Kein Besuch im Elend

Bundesinnenminister Schäuble will Billbrook nicht inspizieren. Den Slum-Vergleich habe er nicht so gemeint

Wolfgang Schäuble hat die Gelegenheit, den Stadtteil Billbrook unter die Lupe zu nehmen nicht genutzt. Eine Einladung des SPD-Fraktionsvorsitzenden in der Bürgerschaft, Michael Neumann, schlug der CDU-Bundesinnenminister aus, obwohl er am Freitag in Hamburg war. Er habe nur „einen wichtigen Anstoß geben“ wollen, ließ er Neumann jetzt brieflich mitteilen. Dieser hatte als „zuständiger Wahlkreisabgeordneter der SPD“ Schäuble zu einem Besuch eingeladen, „damit Sie sich einen authentischen Eindruck vor Ort verschaffen können“.

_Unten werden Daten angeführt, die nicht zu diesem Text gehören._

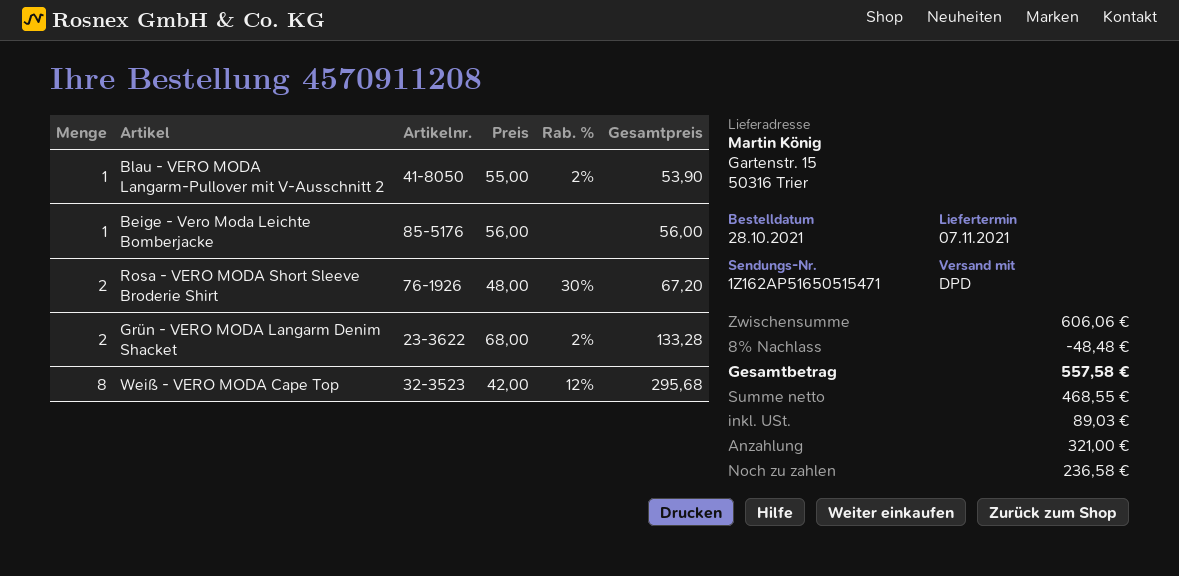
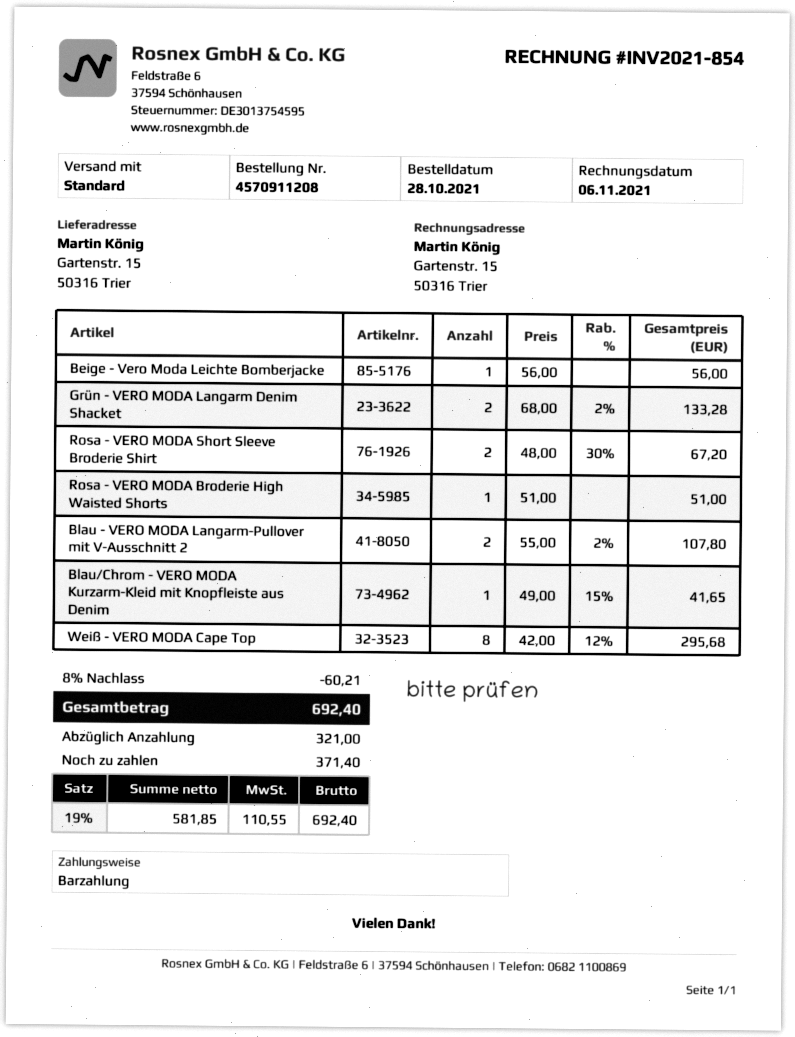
shipping method: DPD -> standard
Blau - VERO MODA Langarm-Pullover mit V-Ausschnitt 2: 1 x 55.00 - 2% = 53.90 -> 2 x 55.00 - 2% = 107.80
Rosa - VERO MODA Broderie High Waisted Shorts: none -> 1 x 51.00 = 51.00
Blau/Chrom - VERO MODA Kurzarm-Kleid mit Knopfleiste aus Denim: none -> 1 x 49.00 - 15% = 41.65
discount: 8% = 48.48 -> 8% = 60.21
net: 468.55 -> 581.85
tax: 89.03 -> 110.55
total: 557.58 -> 692.40
balance: 236.58 -> 371.40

Nach den Vorfällen an der Rütli-Schule in Berlin-Neukölln hatte Schäuble diesen Stadtteil und eben auch Hamburg-Billbrook zu „Slums“ erklärt. Damit provozierte er heftige Ablehnung auch in der eigenen Partei. „Schäuble hat sich geirrt“, sagte Hamburgs CDU-Fraktionschef Bernd Reinert: „Diese Kennzeichnung scheint mir unzutreffend.“

Neumann erhielt nun einen Antwortbrief von Markus Kerber, Leiter der Grundsatzabteilung im Innenministerium, in dem seine Einladung ausgeschlagen wird. Offenbar habe Neumann beim Wort Slum „an Elendsviertel in Entwicklungsländern gedacht“, vermutet Kerber, „Dieser Begriff des Elendsviertels war aber nicht gemeint.“ Allenfalls betrachte der Minister den Begriff „Problemgebiet“ als „soziologischen Euphemismus“, der „die bedrohliche Schieflage“ in einigen Großstadt-Quartieren „eher verharmlost“. Er habe „Sachverhalte pointiert darstellen“ wollen, weil den Betroffenen „mit Beschwichtigung wenig geholfen“ sei, schreibt Kerber.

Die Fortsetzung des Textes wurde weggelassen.